Hope and Fog and “I Don’t Want To” and “But Actually I DO Want to”

Yesterday's post I wrote about how I was feeling like I landed in a new place in my practice and hope felt easier.

And it did stay that way for a bit, but this morning everything was heavy fog.

Hope was there, glowing gently but the fog was heavy, stopping it from shining out very far and my whole head was filled with fog.

I was trying to be with the fog in a compassionate way, but I had this judging self show up "See! You skipped your morning routine that wakes you up and helps you be your best/most creative self and that was so stupid!!!! You know what works for you, so why don't you do it?"

And I felt frustrated, can't I take a day off from my routines and still feel alive? It's so great that I do know what helps me feel how I want to feel. But, like, can't I have a day off?

And, ironically, this is happening on a Monday when I did have two full days off, mostly alone at home, sewing and watching trashy tv. I even ended the weekend with a salt bath and yin yoga and meditation and early bed and shouldn't I feel amazing today?

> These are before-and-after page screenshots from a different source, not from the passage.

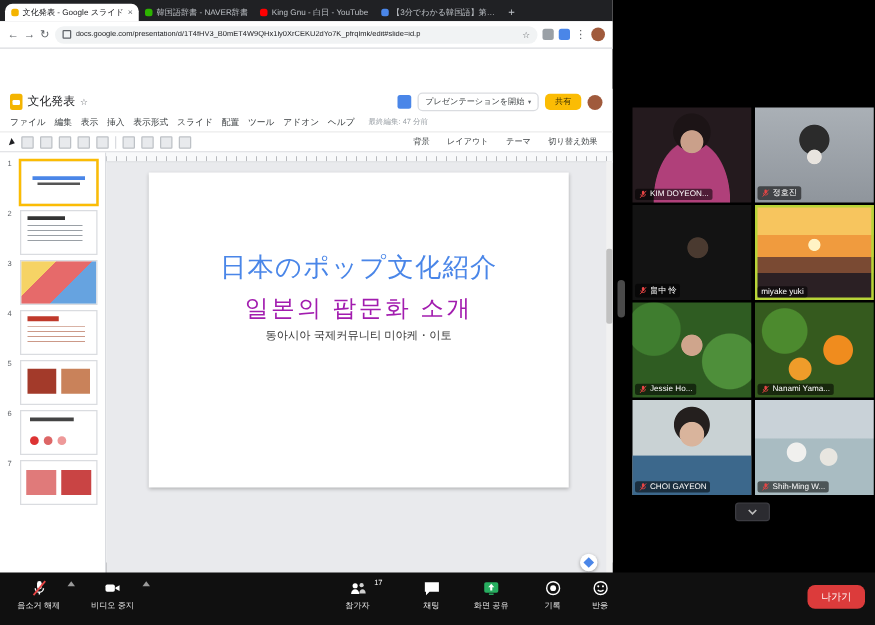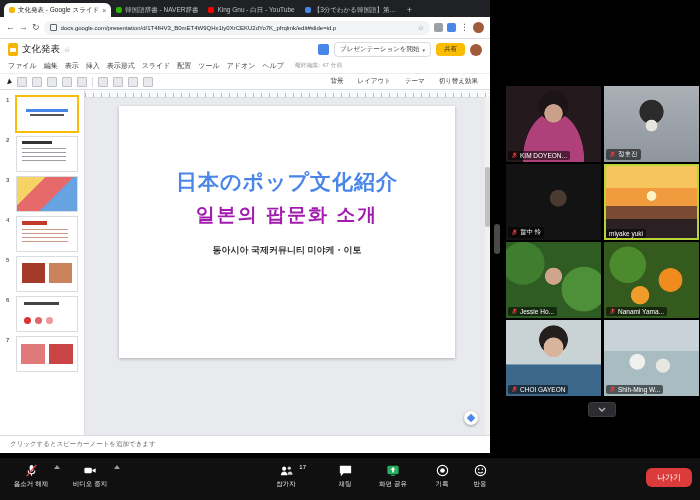--- a/index.html
+++ b/index.html
@@ -30,7 +30,7 @@
   .e1{background:#9aa0a6;} .e2{background:#4a86e8;}
   .avatar{width:11px;height:11px;border-radius:50%;background:#a05a3c;flex:none;}
 
-  .sheader{background:#fff;padding:2px 8px 0 8px;}
+  .sheader{background:#fff;padding:2px 8px 0 8px;margin-top:32px;}
   .srow1{display:flex;align-items:center;gap:4px;height:17px;}
   .slideslogo{width:10px;height:13px;background:#f4b400;border-radius:2px;position:relative;flex:none;}
   .slideslogo::after{content:"";position:absolute;left:2px;top:5px;right:2px;height:4px;background:#fff;border-radius:1px;}

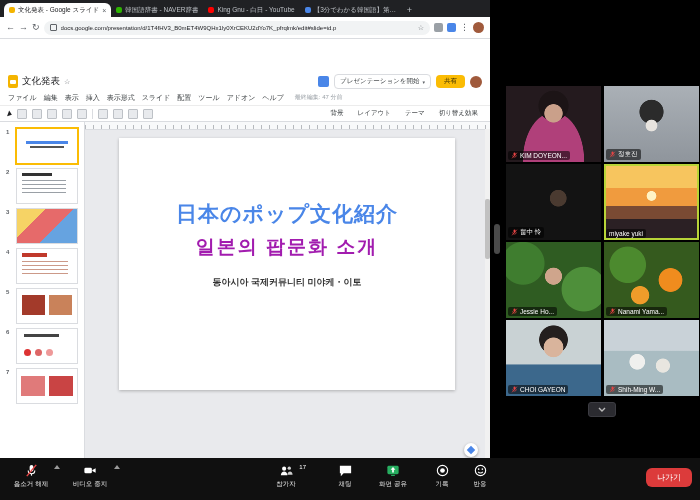--- a/index.html
+++ b/index.html
@@ -56,7 +56,7 @@
   .cbtn{font-size:6.5px;color:#3c4043;padding:1px 4px;border-radius:3px;}
   .stool-right{margin-left:auto;display:flex;gap:6px;align-items:center;}
 
-  .content{display:flex;height:345px;font-weight:bold;}
+  .content{display:flex;height:345px;}
   .thumbs{width:84px;border-right:1px solid #dadce0;background:#fff;padding-top:4px;overflow:hidden;}
   .thumb{display:flex;gap:3px;padding:2px 4px 2px 6px;align-items:flex-start;}
   .tnum{font-size:6px;color:#5f6368;width:7px;flex:none;padding-top:1px;}

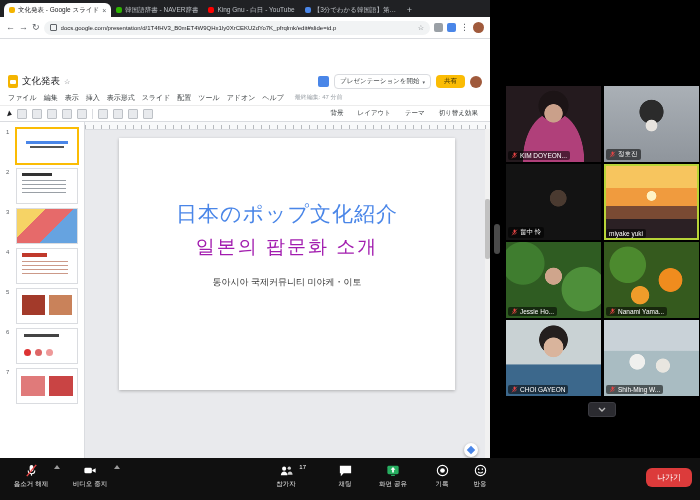--- a/index.html
+++ b/index.html
@@ -88,7 +88,7 @@
   .ttl-ja{margin-top:62px;font-size:21px;color:#4a86e8;letter-spacing:1px;}
   .ttl-ko{margin-top:6px;font-size:19px;color:#a21caf;letter-spacing:2px;}
   .sub-ja{margin-top:40px;font-size:9.5px;color:#4a86e8;}
-  .sub-ko{margin-top:16px;font-size:9px;color:#333;}
+  .sub-ko{margin-top:2px;font-size:9px;color:#333;}
   .vscroll{position:absolute;right:0;top:7px;bottom:0;width:5px;background:#f1f1f1;}
   .vthumb{position:absolute;right:0;top:70px;width:5px;height:60px;background:#c1c1c1;border-radius:2px;}
   .fab{position:absolute;right:12px;bottom:10px;width:14px;height:14px;border-radius:50%;background:#fff;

So, I'm being compassionate with this part of me too. Making space for the part of me who wants a day off. And making space for the part of me who wants to do stuff.

No wonder I feel foggy! So many selves with conflicting agendas.

Just sitting with it, making space for all of my feelings and conflicting desires without resolving anything seemed to help though.

Eventually I make an iced coffee and put on a playlist of ecstatic dance music and soon I am swaying to the music, feeling clear headed and getting ready to get to work in an enjoyable way.

I have a strong and growing desire to be more creatively engaged in my life.

I am coming out of the fog of divorce and the re-building phase and I want to be CREATING more.

I am still sewing like crazy. Partly to get rid of my stash, partly I feel like I am in a new stage of life and want new clothes for it and want to make them myself.

That's a good start... I want to be doing more though. Decorating projects. Art projects.

But I am still in the process...

So, trying to be patient with the parts of me who just want to take a nap, without letting them making all of my choices for me.